Wheel Meat AgainApril 7th 2010.

The pound is worth fcall because the country itself has no reserves (the bulk of Britain's gold was sold a few years ago at a fifth of its present value) and because the Treasury has issued so many Gilts that the markets are flooded with them. There's more to it than that of course but the bankers just did what comes naturally to them. It's government's job to control these matters but almost all our politicians are too naive to see what was happening. And thus we have petrol at £1.20 a litre which affects our whole economy.

DriveMeMadApril 7th 2010.

Some people drive me round the bend. Many of those demanding resident parking schemes live in houses with driveways.
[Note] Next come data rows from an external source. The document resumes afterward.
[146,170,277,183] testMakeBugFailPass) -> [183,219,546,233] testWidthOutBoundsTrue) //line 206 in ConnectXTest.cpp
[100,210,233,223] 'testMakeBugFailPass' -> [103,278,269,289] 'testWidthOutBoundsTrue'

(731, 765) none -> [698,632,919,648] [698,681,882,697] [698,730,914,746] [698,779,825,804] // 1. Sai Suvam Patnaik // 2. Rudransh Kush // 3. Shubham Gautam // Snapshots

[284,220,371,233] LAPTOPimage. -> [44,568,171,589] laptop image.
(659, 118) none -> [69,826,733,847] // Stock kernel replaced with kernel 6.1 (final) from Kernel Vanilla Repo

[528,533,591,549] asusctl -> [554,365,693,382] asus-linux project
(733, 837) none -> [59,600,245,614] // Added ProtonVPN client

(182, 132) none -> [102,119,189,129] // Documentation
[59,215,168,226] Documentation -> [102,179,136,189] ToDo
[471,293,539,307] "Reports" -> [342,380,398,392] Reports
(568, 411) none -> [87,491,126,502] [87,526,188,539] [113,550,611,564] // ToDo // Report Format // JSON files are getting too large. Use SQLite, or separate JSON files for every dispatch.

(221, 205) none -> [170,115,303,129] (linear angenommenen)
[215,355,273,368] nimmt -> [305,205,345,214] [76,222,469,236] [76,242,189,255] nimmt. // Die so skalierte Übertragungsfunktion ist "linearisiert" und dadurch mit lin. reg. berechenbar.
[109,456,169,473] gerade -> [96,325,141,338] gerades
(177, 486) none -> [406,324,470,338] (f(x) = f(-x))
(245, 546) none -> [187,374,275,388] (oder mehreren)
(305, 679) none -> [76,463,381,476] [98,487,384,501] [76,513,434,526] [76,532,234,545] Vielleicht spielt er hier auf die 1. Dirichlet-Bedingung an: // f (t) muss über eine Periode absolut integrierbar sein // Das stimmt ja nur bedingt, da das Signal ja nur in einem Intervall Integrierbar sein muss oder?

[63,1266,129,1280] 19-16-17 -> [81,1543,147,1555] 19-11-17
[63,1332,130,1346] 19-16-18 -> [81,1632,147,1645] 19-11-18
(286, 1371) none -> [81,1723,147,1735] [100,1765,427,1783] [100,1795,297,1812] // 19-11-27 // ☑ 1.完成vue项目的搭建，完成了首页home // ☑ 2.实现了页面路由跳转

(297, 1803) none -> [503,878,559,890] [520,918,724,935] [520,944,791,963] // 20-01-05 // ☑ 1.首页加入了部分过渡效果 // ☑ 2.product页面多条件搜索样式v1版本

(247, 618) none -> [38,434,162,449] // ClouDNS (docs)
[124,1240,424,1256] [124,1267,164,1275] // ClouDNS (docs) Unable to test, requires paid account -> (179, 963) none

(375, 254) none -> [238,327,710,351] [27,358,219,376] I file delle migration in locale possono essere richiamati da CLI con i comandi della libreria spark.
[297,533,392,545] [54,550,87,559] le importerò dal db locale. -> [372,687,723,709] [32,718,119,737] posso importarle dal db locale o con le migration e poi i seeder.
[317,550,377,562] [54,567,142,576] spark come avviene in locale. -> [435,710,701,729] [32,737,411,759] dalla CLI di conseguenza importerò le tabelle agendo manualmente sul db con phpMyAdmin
They just can't be bothered putting their cars in garages or driveways, or else have two or three cars and need road space as well for parking. Make them all pay up, the miserable so and so's.

Wheel Meat AgainApril 7th 2010.

The current high petrol prices are mainly a result of the pound being worth fcall against the dollar and big oil taking the p.

Parking BannedApril 7th 2010.

What a rip-off. Charging for permits will become a new form of stealth council tax for householders. I'm amazed there isn't an uproar over this. Within a couple of years those in areas where there are residents parking schemes are going to be paying through the nose. This is a wake-up call.

Steven AshleyApril 7th 2010.

The council will view this as a tax and the cost of it will creep up. Why don't they remove a lot of the yellow lines; that would save a fortune along with the street furniture that goes with them. Our towns would be less congested as there would be fewer drivers going around in circles looking for parking spots. The shope would do more business. We didn't used to have all of these parking restrictions. I know there are more cars now, but there is also fewer places in which to park them. We laready pay road tax. I thought that entitled one to park ones car on the road? Next it'll be congestion charging in every city. So then we'll pay hefty fuel taxes, hefty parking fees and will have to pay to get into the city. Not the brightest way for a city council to promote its shopping areas is it? isay that parking charges and many yellow lines should be abolished - there's no need for either in order to control traffic flow.

AustinApril 7th 2010.

Parking in Manchester is expensive, but then it's a place worth parking. I wouldn't pay to park in crappy old Canning Street.

Vauxhall VictorApril 7th 2010.

Motorists! Always hard done-to, always the whingeing victim and it's always someone else's fault!

TourmanApril 7th 2010.

Anybody know where Andy Barr lives? I bet it is not in a residents parking zone. It is time to stop this nonsense were the motorist is the cash cow to pay for the 5 a day officers and the climate change merchants and all the other trendy causes this council indulges in. What do we want FREE PARKING and when do we want it NOW. Don't vote for a councilor unless they agree to support free parking.

Al LegroApril 7th 2010.

If parking was free there'd be five other drivers who would have beaten you to it. There are too many cars, too little space. Space must be rationed and paid for.Ask that nice Mr. Cameron about market forces.